=== YOUR INSTRUCTIONS ===
Return every line of the listing below, unchanged, from its first line to the line holding "[125,419,375,434] extension pending", that line included.

##### GIVEN RECORDS #####

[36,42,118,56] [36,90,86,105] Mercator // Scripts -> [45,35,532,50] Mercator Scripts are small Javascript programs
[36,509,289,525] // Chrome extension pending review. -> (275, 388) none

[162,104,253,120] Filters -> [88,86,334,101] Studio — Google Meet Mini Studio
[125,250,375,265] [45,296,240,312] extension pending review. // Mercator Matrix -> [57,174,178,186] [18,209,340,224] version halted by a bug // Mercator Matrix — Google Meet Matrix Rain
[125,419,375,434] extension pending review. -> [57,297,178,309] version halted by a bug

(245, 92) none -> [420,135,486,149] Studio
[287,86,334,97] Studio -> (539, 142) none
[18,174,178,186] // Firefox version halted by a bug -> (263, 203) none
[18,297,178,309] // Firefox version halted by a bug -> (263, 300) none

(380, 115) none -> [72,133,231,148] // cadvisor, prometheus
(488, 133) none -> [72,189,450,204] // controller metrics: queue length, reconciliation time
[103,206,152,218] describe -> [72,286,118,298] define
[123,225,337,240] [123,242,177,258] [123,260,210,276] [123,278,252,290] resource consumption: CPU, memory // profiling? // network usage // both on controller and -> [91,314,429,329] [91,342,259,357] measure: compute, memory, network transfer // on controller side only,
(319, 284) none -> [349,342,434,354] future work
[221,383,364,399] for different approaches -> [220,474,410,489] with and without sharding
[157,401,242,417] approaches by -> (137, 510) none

#####

=== COMPLETED EXERCISE ===
[36,42,118,56] [36,90,86,105] Mercator // Scripts -> [45,35,532,50] Mercator Scripts are small Javascript programs
[36,509,289,525] // Chrome extension pending review. -> (275, 388) none

[162,104,253,120] Filters -> [88,86,334,101] Studio — Google Meet Mini Studio
[125,250,375,265] [45,296,240,312] extension pending review. // Mercator Matrix -> [57,174,178,186] [18,209,340,224] version halted by a bug // Mercator Matrix — Google Meet Matrix Rain
[125,419,375,434] extension pending review. -> [57,297,178,309] version halted by a bug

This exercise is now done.